Los amigos se fueron marchando y yo me
casé con la Mari, mi novia de toda la vida.
Y
era un día y otro día el mismo sermón que tenía que escuchar a mi mujer:
─Si
es que nos tenemos que ir de este maldito pueblo de una vez. Aquí nos estamos
pudriendo y si vamos a la ciudad tendremos una vida como la de las revistas. No
seas cabezota, aquí no tenemos nada que hacer, hacemos la maleta y nos vamos a
buscar trabajo a la ciudad y la próxima vez que vengamos a ver a los padres al
pueblo, los paseamos en berlina de lujo.
Y
uno que quiere lo mejor para su familia, pues acabó cediendo y nos mudamos a la
ciudad, primero a casa de unos parientes que nos alquilaron una habitación,
mientras encontraba trabajo, luego a un pisito pequeño, pero limpio, que
alquilamos con el primer jornal de la fábrica de automóviles en la que cargaba
fardos todo el día porque no sabía hacer otra cosa. Pero la mujer era feliz, se
sentía una señora: se cortó el pelo, lo cambió el color y cambió sus ropas que
para mí eran más de fulana que de señora de lo apretadas que le quedaban y los
colorines que mezclaba. Hasta empezó a fumar porque decía que le daba un toque
de elegante.
Lo
que nunca imaginó es que los tiempos iban a ir a peor y con la crisis cerraron
muchas empresas y a muchos nos mandaron a la calle. Ella me echó la culpa a mí,
decía que era un «sinsustancia» y un tonto, que no sabía defender mis derechos.

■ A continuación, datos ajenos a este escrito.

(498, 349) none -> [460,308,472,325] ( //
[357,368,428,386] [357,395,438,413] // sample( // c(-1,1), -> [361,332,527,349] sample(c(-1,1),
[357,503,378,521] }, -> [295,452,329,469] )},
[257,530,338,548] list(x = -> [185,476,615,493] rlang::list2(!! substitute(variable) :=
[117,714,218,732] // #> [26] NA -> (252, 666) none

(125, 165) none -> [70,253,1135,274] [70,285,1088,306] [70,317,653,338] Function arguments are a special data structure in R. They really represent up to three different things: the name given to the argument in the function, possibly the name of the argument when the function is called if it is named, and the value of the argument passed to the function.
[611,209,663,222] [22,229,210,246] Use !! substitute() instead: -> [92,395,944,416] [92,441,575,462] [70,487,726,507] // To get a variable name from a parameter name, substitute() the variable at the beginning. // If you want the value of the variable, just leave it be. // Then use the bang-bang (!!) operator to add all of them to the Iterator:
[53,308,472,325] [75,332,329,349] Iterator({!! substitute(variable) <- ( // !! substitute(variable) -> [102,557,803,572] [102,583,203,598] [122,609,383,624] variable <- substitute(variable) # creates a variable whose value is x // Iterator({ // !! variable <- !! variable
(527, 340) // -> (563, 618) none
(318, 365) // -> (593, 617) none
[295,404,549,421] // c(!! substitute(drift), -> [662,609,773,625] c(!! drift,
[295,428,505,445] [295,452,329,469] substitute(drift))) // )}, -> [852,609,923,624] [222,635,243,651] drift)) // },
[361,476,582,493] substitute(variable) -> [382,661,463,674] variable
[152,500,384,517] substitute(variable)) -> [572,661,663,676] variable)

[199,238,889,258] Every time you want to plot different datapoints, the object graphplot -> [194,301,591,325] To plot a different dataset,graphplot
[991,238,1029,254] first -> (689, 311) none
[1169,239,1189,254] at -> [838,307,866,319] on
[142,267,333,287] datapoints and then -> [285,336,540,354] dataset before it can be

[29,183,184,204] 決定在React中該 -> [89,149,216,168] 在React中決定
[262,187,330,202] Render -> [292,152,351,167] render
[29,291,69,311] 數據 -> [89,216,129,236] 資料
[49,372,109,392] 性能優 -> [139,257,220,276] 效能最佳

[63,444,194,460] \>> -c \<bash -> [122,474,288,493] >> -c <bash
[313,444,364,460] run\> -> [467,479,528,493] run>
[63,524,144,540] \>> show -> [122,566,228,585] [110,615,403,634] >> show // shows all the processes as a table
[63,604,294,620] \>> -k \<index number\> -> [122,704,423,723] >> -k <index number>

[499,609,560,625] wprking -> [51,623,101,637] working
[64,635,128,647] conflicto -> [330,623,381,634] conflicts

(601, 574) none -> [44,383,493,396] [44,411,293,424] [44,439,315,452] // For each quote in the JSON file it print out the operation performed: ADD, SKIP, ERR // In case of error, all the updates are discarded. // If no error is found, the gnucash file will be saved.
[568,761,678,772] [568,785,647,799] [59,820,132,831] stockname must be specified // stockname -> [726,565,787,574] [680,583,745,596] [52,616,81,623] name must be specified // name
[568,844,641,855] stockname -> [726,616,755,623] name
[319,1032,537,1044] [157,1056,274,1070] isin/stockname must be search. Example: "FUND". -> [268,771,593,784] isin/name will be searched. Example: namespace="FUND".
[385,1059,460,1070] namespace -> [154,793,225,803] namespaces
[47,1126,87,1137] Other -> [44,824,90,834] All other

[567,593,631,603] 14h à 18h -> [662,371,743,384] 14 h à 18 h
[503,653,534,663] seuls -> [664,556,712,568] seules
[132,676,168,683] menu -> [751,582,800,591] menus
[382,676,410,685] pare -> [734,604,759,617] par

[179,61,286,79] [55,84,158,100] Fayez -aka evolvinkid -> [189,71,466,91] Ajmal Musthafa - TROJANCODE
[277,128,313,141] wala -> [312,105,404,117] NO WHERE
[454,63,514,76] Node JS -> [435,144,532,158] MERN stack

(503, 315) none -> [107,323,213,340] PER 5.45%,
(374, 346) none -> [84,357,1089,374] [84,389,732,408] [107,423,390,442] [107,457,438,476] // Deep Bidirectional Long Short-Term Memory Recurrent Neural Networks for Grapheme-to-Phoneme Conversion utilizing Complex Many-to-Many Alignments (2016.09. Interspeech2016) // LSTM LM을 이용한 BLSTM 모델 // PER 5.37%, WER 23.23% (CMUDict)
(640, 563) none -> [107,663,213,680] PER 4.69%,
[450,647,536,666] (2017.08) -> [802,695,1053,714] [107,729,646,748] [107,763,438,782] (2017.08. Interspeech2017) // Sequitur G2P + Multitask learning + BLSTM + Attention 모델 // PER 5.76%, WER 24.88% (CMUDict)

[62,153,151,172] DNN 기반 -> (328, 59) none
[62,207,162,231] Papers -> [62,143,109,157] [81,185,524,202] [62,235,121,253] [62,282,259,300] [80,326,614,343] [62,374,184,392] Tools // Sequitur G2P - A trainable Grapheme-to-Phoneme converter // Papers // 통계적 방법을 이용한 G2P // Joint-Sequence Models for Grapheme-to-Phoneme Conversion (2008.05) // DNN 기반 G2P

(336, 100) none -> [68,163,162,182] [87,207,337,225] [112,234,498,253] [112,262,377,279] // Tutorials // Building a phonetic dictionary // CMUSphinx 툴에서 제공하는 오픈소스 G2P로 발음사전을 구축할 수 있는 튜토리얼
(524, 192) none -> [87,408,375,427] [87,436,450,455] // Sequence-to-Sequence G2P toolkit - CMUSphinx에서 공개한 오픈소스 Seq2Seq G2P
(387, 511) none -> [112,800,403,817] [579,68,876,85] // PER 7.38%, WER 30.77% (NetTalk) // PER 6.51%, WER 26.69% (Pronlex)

Tal vez por eso acabó en la cama del delegado sindical, que ese sí que
protestaba en los piquetes y a ella le encantaba el salir de su brazo en las
manifestaciones y que todos la admiraran
« ¡Mira! la nueva piva del chincheta…» Hasta
salía en las fotos del diario. Y sí, un día volvió al pueblo, pero en Vespa y con el del sindicato.
Yo
no he vuelto al pueblo, para qué. Estoy aquí sentando en el banco de la calle,
con la bolsa del súper llena de lo
que he ido recogiendo por ahí, mirando al semáforo cambiar de color, porque el
banco al menos, como es del ayuntamiento, no me lo pueden quitar y al estar
delante de mi antiguo pisito, pues me hago a la idea de que he bajado a tomar
el fresco para poder dormir en las noches calurosas del verano.